Kirklees Council’s chief executive has warned that the authority might not have sufficient key workers to be able to deliver front-line services in the future.

By Tony Earnshaw, Local Democracy Reporting Service
Tuesday, 2nd August 2022, 10:45 am

Jacqui Gedman said the council was “really struggling” to recruit and retain staff in what she described as “technical areas”, and faced competition from other local authorities who are also targeting the same shallow pool of talent.

She said recruitment was “certainly something that’s on our risk register: that as demand goes up and retention becomes more of an issue if we’re not careful, we’ll end up with a situation where we actually won’t be able to deliver services”.

The stark message came as Council Leader Shabir Pandor outlined his priorities for the next year at a meeting of the council’s overview and scrutiny management committee (July 26).

Coun Shabir Pandor and Kirklees Council chief executive Jacqui Gedman discuss recruitment and staff retention at a recent meeting

The council is facing a skills shortage and has around 1,000 “unoccupied positions” on its books.

Coun Jackie Ramsay (Lab, Dewsbury South) asked about the council’s ability to deliver “and whether you think we’ve got particular risks in particular areas”.

Coun Pandor (Lab, Batley West) admitted there was “an issue around capacity” in environmental services such as highways, planning and refuse collection.

He said: “We have to continue delivering and, at the same time, put the front-line staff back in who can actually respond to residents.

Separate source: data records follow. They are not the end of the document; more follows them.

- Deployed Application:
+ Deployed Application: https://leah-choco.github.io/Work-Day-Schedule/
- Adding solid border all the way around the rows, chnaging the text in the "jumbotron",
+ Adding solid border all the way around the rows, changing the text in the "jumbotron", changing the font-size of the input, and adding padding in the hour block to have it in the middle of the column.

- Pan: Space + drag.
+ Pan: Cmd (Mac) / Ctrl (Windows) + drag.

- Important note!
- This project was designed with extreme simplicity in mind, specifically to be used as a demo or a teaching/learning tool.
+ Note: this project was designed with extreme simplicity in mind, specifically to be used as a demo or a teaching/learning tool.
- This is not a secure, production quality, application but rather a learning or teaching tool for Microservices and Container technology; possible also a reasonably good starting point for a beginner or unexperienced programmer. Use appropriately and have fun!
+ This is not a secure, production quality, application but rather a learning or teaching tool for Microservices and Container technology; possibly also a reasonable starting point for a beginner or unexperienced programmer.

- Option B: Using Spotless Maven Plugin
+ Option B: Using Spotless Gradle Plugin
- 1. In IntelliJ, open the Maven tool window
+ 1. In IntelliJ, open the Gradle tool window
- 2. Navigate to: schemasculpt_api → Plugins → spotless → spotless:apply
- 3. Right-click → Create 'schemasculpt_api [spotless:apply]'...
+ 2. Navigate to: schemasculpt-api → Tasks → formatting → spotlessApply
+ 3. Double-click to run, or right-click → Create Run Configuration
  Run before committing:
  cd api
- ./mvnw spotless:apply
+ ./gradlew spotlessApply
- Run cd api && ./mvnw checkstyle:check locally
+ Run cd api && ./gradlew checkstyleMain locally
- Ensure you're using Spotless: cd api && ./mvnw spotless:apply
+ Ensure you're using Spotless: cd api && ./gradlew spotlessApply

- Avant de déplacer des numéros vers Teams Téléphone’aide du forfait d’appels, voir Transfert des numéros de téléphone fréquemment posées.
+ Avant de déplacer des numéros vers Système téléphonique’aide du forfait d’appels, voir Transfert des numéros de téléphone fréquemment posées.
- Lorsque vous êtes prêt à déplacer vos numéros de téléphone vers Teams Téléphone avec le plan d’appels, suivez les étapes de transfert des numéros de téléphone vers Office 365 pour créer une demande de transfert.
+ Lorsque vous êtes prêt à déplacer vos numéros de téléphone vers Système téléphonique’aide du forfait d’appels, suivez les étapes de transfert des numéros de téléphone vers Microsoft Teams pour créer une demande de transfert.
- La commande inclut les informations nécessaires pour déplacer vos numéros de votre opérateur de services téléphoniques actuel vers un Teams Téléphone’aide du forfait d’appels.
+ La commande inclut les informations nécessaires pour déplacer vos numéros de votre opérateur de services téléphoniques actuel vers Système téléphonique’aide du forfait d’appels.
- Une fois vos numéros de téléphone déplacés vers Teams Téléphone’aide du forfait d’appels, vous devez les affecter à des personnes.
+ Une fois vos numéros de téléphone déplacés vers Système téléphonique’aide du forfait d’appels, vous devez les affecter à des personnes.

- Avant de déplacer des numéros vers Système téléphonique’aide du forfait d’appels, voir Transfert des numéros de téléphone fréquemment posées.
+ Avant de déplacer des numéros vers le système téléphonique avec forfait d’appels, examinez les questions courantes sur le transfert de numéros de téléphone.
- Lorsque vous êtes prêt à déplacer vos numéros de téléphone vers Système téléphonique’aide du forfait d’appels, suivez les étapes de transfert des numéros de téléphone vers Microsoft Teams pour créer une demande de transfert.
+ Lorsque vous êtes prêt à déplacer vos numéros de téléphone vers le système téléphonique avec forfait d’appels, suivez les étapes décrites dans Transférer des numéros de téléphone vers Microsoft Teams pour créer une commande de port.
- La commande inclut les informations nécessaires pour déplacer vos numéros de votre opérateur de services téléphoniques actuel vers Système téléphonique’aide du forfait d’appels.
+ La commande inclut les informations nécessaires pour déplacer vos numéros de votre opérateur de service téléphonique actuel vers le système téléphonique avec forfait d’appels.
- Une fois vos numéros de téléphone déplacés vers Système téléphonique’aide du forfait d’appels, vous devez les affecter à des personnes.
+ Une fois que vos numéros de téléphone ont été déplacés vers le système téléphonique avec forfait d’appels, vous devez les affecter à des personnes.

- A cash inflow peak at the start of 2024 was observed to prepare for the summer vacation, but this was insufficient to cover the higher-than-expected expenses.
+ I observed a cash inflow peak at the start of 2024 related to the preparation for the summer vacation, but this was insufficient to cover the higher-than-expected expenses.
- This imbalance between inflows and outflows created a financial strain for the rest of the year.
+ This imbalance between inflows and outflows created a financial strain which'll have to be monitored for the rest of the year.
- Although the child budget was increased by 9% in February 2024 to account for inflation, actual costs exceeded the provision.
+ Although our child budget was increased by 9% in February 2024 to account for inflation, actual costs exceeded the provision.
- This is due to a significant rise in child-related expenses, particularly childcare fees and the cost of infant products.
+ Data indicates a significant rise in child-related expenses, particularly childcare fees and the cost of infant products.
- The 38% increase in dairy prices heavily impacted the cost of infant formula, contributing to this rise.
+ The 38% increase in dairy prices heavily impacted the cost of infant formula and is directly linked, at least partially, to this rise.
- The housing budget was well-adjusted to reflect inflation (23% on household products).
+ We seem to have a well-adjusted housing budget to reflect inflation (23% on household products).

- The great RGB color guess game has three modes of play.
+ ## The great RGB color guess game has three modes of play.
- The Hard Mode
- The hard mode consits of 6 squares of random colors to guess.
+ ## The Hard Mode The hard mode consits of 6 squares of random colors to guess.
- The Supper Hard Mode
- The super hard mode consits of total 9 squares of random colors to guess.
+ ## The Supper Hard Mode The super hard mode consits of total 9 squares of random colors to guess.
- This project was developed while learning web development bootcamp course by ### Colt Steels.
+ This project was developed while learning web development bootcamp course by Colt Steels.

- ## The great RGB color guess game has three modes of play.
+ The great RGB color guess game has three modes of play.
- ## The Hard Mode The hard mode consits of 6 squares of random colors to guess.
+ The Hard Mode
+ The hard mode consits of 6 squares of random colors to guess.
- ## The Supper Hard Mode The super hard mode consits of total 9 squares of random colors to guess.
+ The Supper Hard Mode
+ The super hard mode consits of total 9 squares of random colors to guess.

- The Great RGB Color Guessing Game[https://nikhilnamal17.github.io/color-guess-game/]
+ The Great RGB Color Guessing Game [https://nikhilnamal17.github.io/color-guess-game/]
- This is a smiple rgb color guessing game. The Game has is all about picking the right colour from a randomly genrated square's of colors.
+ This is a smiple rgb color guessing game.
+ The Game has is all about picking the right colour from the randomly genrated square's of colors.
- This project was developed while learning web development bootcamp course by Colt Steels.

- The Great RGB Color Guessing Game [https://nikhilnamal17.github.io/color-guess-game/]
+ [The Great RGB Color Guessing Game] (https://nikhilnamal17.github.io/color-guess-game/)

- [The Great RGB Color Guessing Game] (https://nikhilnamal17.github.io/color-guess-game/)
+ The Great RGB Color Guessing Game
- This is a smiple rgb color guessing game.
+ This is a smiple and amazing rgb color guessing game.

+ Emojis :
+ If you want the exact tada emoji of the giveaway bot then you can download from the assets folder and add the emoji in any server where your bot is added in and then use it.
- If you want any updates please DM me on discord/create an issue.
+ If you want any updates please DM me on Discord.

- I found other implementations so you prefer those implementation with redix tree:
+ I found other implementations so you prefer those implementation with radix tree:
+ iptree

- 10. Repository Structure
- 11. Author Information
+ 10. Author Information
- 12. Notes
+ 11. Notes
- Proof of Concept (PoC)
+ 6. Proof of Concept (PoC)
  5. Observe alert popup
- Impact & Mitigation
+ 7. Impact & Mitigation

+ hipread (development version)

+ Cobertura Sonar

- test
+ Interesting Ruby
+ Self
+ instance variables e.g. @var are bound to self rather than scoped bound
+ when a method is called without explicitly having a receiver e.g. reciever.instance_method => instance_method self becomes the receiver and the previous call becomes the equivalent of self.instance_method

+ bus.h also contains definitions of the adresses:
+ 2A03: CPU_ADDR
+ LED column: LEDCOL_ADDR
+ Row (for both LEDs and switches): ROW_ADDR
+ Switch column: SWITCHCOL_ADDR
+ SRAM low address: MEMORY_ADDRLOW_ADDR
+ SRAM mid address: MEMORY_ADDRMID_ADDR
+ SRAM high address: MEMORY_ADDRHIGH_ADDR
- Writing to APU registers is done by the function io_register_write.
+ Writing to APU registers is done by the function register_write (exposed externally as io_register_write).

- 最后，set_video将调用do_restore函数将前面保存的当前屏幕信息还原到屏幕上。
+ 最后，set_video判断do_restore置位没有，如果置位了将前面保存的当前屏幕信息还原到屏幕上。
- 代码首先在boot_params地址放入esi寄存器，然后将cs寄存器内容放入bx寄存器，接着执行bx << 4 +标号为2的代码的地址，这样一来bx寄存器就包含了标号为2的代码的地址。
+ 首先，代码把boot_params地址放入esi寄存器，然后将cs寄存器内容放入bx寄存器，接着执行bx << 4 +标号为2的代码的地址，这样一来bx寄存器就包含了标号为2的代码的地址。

On the back of that demand is increasing and resources are diminishing.

“We are competing within an already shrinking market with other local authorities. What we don’t want to do is start to increase the salaries, because that doesn’t solve the problem for anybody.

“With the cost of living crisis what we can’t do is turn the tap off. When you turn the tap off you start to take out resources from the budget, it doesn’t really do anything when you start coming out of the cost of living crisis, in terms of recovery.”

Council officers have previously said that the authority cannot compete with the private sector where salaries are higher but that it is working to retain existing staff as well as recruit new workers.

Ms Gedman said: “I certainly think that there are issues currently with some of the technical areas.

"We’re really struggling. And as we’ve come out of Covid and people have wanted to invest more – which is a great thing – we’re all competing for the same technical skills. So there’s a definite issue there.”

She said flexibility by the council in accommodating skills would assist in recruiting and retaining staff where working practices had shifted as a result of the coronavirus pandemic.

She said there was “a big plan” behind that approach, and that all services across the council had a plan to ensure ensure that they’ve got “the capacity and the capability to deliver the services they need to”.